During the second half of the season, Wensloff remained a major part of the starting rotation. His losses included a 1-0 defeat in which he only allowed one unearned run on a wild throw against the St. Louis Browns. During the season, Wensloff added a knuckleball to his selection of pitches, which he threw regularly during the season. As the end of the season approached, Wensloff was being promoted as a rookie of the year candidate, due to being second on the team in strikeouts, as well as his 13 wins. Wensloff finished the season with a 13–11 record and a 2.54 ERA in 29 games, 27 of them starts. He did not pitch in the 1943 World Series, though he was on the roster.

==Military service==
At the conclusion of the 1943 season, Wensloff enlisted in the United States Army and served in World War II. When the Yankees were preparing for the start of the 1944 season, the team originally had no idea where Wensloff was, as they had not heard from him. He was inactive for the 1944 season. In 1945, Wensloff was traded from the Yankees to the San Diego Padres of the Pacific Coast League for Johnny Kreevich, allowing him to simultaneously pitch professionally and continue serving in the war.
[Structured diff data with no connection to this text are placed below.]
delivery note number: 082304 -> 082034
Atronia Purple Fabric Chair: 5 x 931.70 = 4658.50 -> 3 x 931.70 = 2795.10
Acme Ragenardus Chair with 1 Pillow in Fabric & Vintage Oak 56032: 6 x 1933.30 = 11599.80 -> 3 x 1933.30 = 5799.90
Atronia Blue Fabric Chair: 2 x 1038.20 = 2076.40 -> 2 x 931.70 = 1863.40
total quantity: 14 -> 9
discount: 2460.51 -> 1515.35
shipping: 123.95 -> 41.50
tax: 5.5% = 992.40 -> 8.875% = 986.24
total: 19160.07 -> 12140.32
In 10 games for the Padres, he won three and lost four with a 3.82 ERA. After the 1945 season and the war ended, Wensloff remained in military service, and as a result did not play in 1946.

==Later career==
After his service, Wensloff returned to the New York Yankees for the 1947 season. He made his first appearance at the start of June and pitched despite having a sore arm throughout the season, pitching infrequently. In 11 games with the Yankees, Wensloff compiled a record of 3–1 with a 2.61 ERA and 18 strikeouts in 51 2/3 innings pitched, and pitched two innings of one game in the 1947 World Series.
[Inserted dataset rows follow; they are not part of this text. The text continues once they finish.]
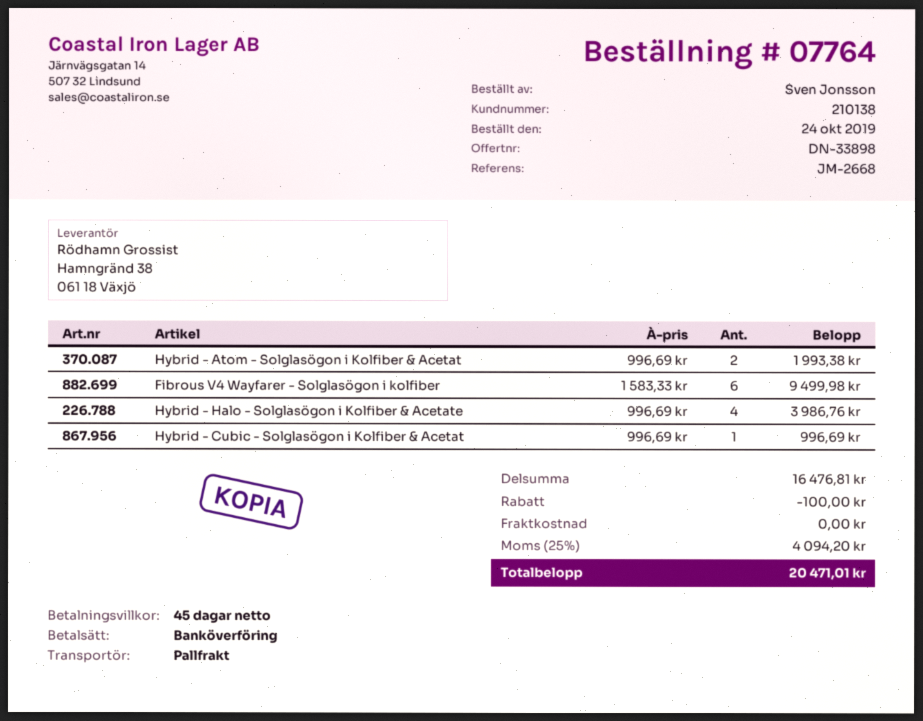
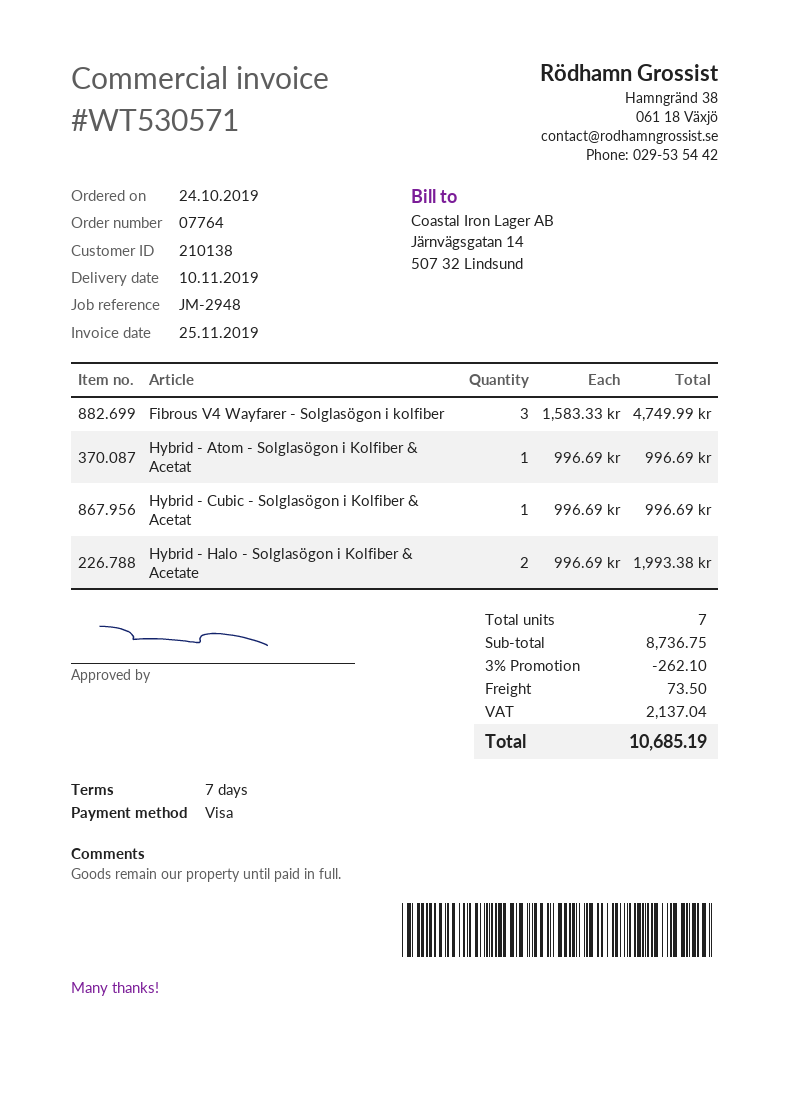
payment terms: 45 days -> 7 days
reference: JM-2668 -> JM-2948
payment method: bank transfer -> Visa
Hybrid - Atom - Solglasögon i Kolfiber & Acetat: 2 x 996.69 = 1993.38 -> 1 x 996.69 = 996.69
Fibrous V4 Wayfarer - Solglasögon i kolfiber: 6 x 1583.33 = 9499.98 -> 3 x 1583.33 = 4749.99
Hybrid - Halo - Solglasögon i Kolfiber & Acetate: 4 x 996.69 = 3986.76 -> 2 x 996.69 = 1993.38
subtotal: 16476.81 -> 8736.75
discount: 100.00 -> 262.10
shipping: 0.00 -> 73.50
tax: 4094.20 -> 2137.04
total: 20471.01 -> 10685.19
As the 1948 season began, Wensloff did not report to spring training, and was holding out for a new contract; the only time he communicated with the club was to inquire about his World Series ring. At the end of March, he was sold by the Yankees to the Philadelphia Phillies for a reported $30,000. Wensloff refused to join the Phillies because he did not want to play in the National League, and as a result he was sent back to the Yankees. The Yankees were also in trade talks with the New York Giants, but Wensloff refused to play for them for the same reason. The Yankees continued to look for a trading partner, and eventually traded him to the Cleveland Indians for an undisclosed amount. With the Indians, Wensloff pitched only one game, giving up two earned runs in 1 2/3 innings pitched on May 4. He was placed on the disabled list on May 20, 1948, with continued arm soreness. This later proved to be a career-ending injury for Wensloff, as he retired at the end of the 1948 season. As part of the deal with Cleveland, Indians' prospect Al Rosen was loaned to the Yankees' Kansas City Blues farm team for the duration of the 1948 season.

Upon ending his career, Wensloff retired to San Rafael, California, and died on February 18, 2001.